Sperrung russischer Konten aufgehoben

Belgien macht im Streit um die Sperrung von Konten russischer diplomatischer Einrichtungen einen Schritt auf Moskau zu. Wie der belgische Außenminister Didier Reynders (Foto) am Samstag während eines Besuchs in China mitteilte, sollen die Kontosperrungen der russischen Botschaft sowie der diplomatischen Vertretungen bei der EU und der Nato in Brüssel teilweise aufgehoben werden. "Der Rest wird folgen", sagte Reynders Sprecher, Henrik Van de Velde.

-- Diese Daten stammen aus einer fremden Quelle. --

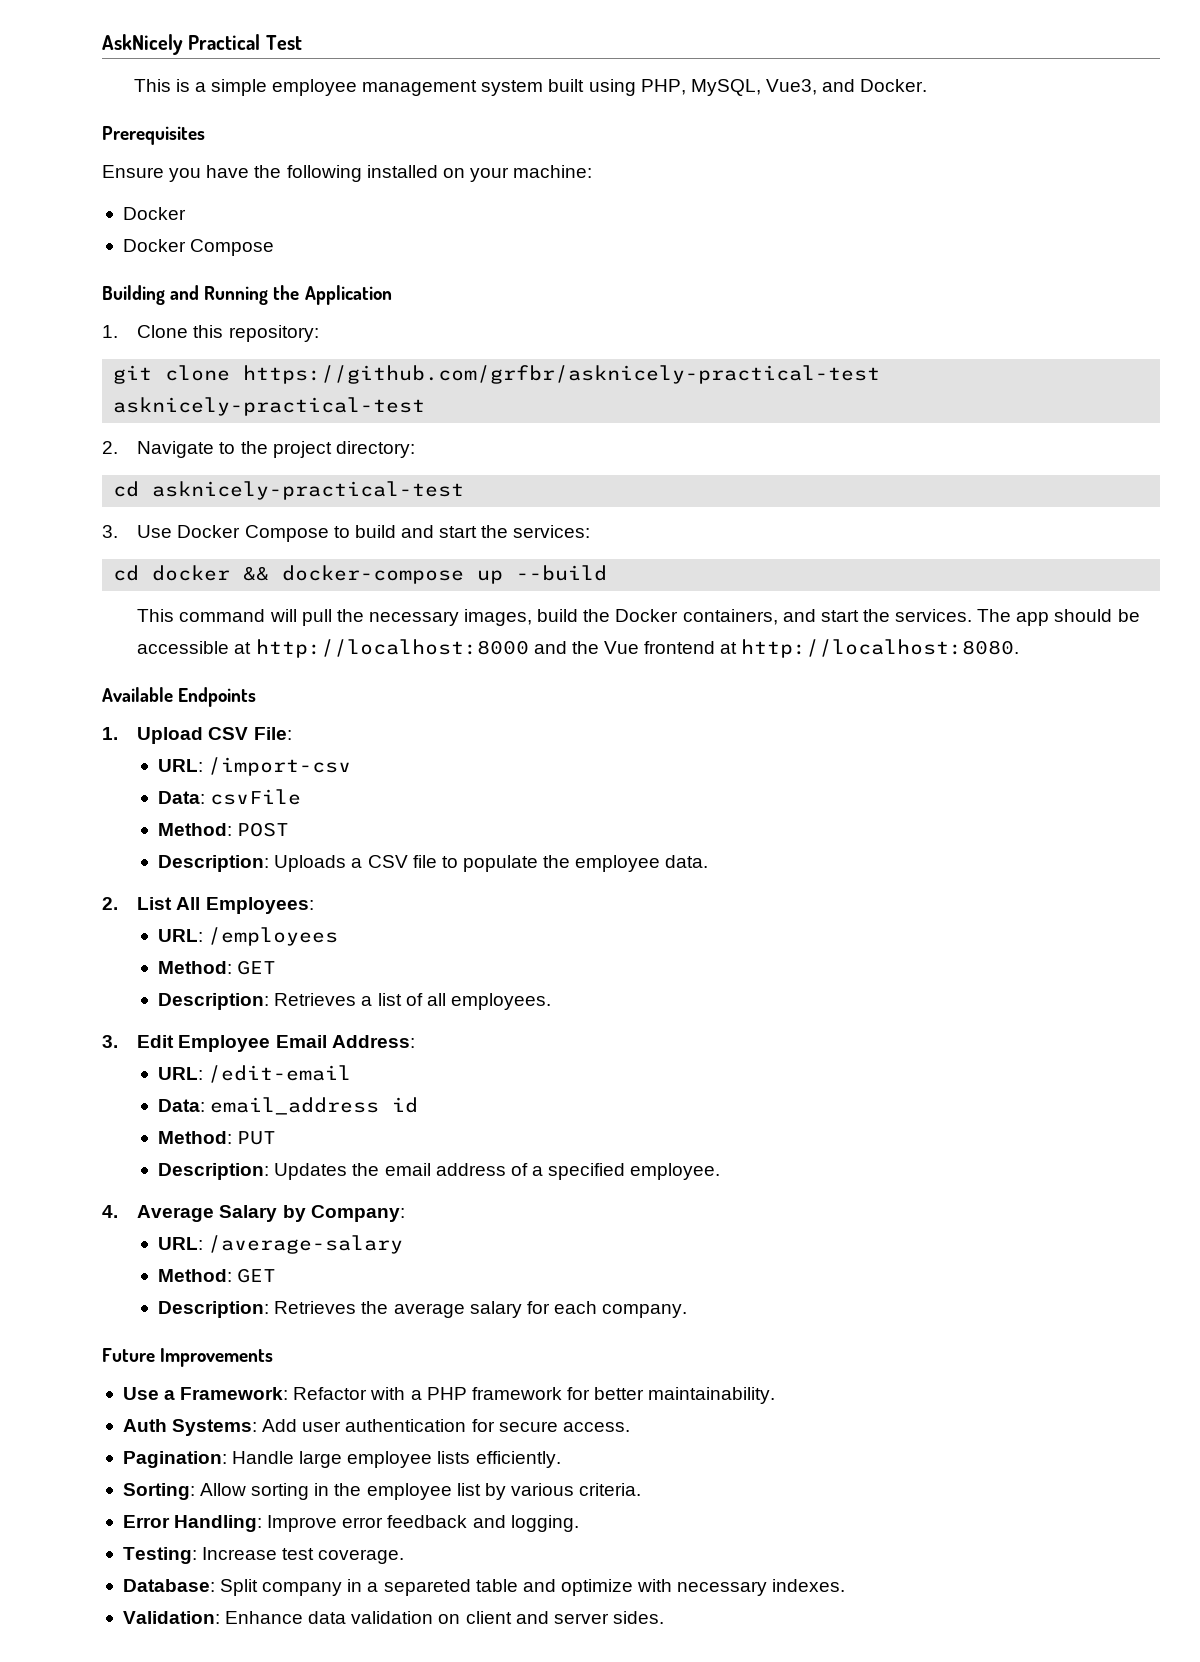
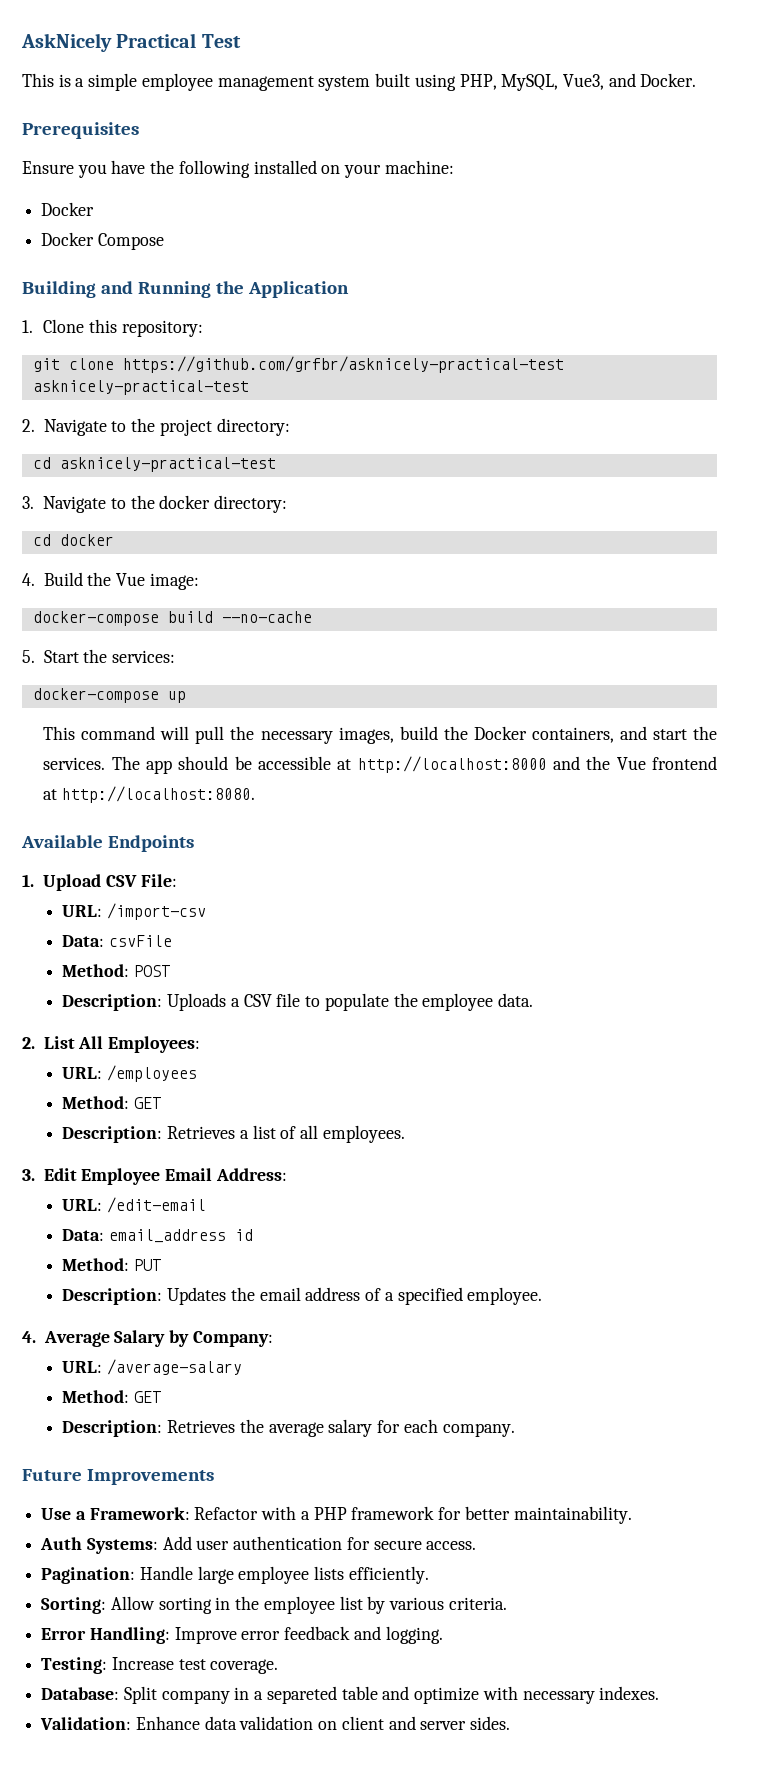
- 3. Use Docker Compose to build and start the services:
+ 3. Navigate to the docker directory:
+ cd docker
+ 4. Build the Vue image:
+ docker-compose build --no-cache
+ 5. Start the services:
- cd docker && docker-compose up --build
+ docker-compose up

Die Einfrierung der russischen Konten war die Folge von Moskaus Nichteinhaltung eines Urteils des Ständigen Schiedshofes in Den Haag. Der hatte Russland im Juli 2014 dazu aufgefordert, den ehemaligen Aktionären von Yukos, darunter die Unternehmen Hulley Entreprises (Zypern), Veteran Petroleum (Zypern) und Yukos Universal Limited (Insel Man), 50 Milliarden Dollar Schadensersatz zu überweisen.

Yukos war ein großer Konzern für Erdölförderung und Petrochemie des ehemaligen Oligarchen Michail Chodorkowski. Das Unternehmen wurde Beginn 2000 nach einem Verfahren wegen Steuerbetrugs zerschlagen. Russland hatte bis zum 15. Juni Zeit, das Geld zu überweisen.

Yukos war in einem undurchsichtigen Auktionsverfahren an russische Staatsunternehmen um den Energiekonzern Rosneft verkauft worden. Moskau lehnt eine Entschädigung der ehemaligen Aktienbesitzer mit der Begründung ab, dass die Gerichtsentscheidung unrechtmäßig sei.

Nicht zuletzt hat der Ständige Schiedshof in Den Haag Russland vorgeworfen, die Zerschlagung des Erdölkonzerns aus politischen Gründen inszeniert zu haben.